The Meaning Of Scott Walker's Win
By DICK MORRIS
Published on DickMorris.com
"If the single man plant himself indomitably on his
instincts, and there abide, the huge world will come round to him." --
Ralph Waldo Emerson
.
Great Scotts! Just as Scott Brown's 2010 victory in
Massachusetts foretold the Republican rout later that year, so Scott
Walker's win is but a foretaste of the November election's likely
result. Polls come and go.
But when a Republican governor, in a
Democratic state that Obama carried by 14 points in 2008, wins by seven
points (Walker 53% - Barrett 46%), it shows how overwhelming our victory
later this year will be.
Add to these facts the high turnout in
Wisconsin (over 60 percent, compared with less than 50% in 2010) and the
handwriting is clearly on the wall for Obama.
But the real meaning of the Walker victory goes far
beyond its obvious role as a predictor of the fall elections. It marks
the same kind of catalyst for a downward decline in state and local
public employee unions that the air traffic controllers' strike in the
80s signaled for federal and private sector unions in general.

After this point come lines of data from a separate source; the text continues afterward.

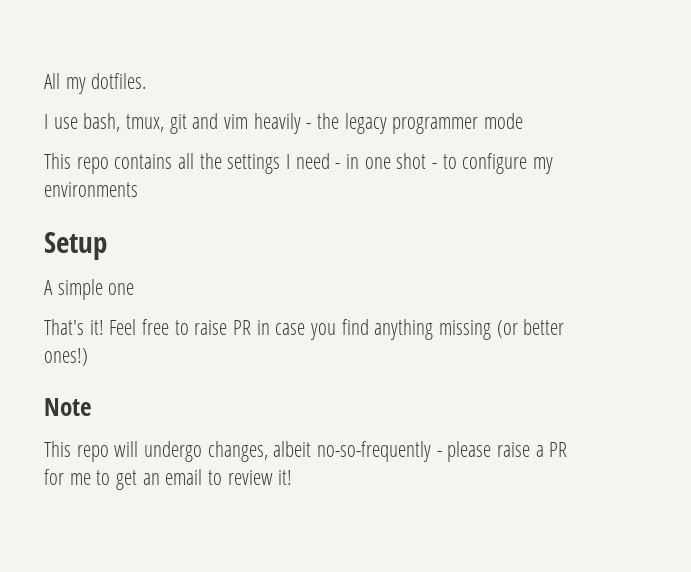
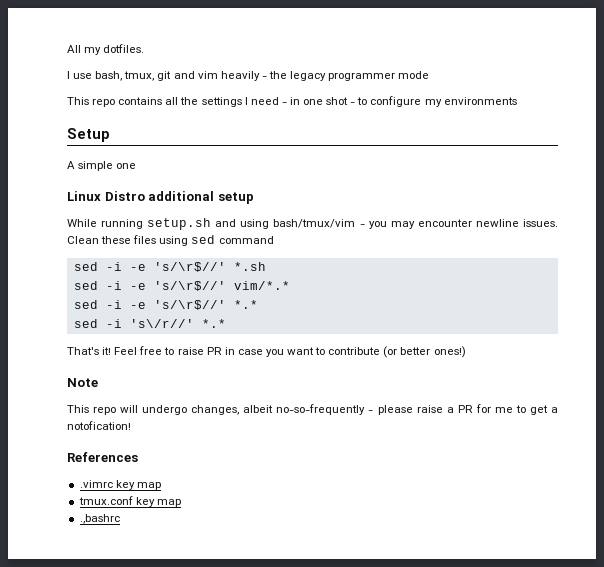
+ Linux Distro additional setup
+ While running setup.sh and using bash/tmux/vim - you may encounter newline issues. Clean these files using sed command
+ sed -i -e 's/\r$//' *.sh
+ sed -i -e 's/\r$//' vim/*.*
+ sed -i -e 's/\r$//' *.*
+ sed -i 's\/r//' *.*
- Feel free to raise PR in case you find anything missing (or better ones!)
+ Feel free to raise PR in case you want to contribute (or better ones!)
- This repo will undergo changes, albeit no-so-frequently - please raise a PR for me to get an email to review it!
+ This repo will undergo changes, albeit no-so-frequently - please raise a PR for me to get a notofication!
+ References
+ .vimrc key map
+ tmux.conf key map
+ .,bashrc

It is
the beginning of the end of their reign of power - or terror - over our
states and localities.
While only 7% of the private sector labor force is
unionized, 41% of state and local government employees are. A majority
of union members are now public employees. After foreign competition
has decimated private sector unions, the labor movement has found new
power in using it leverage over complicit legislators to prey on
helpless taxpayers.
But, in Wisconsin, Walker flung down the gauntlet to
public employee unions and they accepted the challenge only to go down
to a total defeat. Their power will never be the same. Already, the
National Education Association (NEA) has experienced a 150,000 decline
in its 3.2 million memberships this year and expects another 200,000
falloff in the next few months - more than a ten percent drop. As
states follow Wisconsin's example and stop automatically deducting union
dues from their employee's paychecks, the funds available to unions
will continue to drop - and with it will go much of their political
power.
But even the fall of the power of public employee
unions fails to capture the full extent of the impact of the Walker
victory.
Its most important impact is on America's schools.
By elbowing teacher unions aside and permitting local school boards to
abolish teacher tenure and insist on merit pay and school choice, the
Walker reforms open the door to a vast and rapid improvement in
educational quality throughout the nation. No other education reforms
have worked. Now we have no choice but to insist on competition at
every level of our educational establishment to improve the product.
Teachers must compete for jobs and higher pay even as their schools
compete for students. It is the only way we have left that can raise
student performance.
The sun is shining and Walker won!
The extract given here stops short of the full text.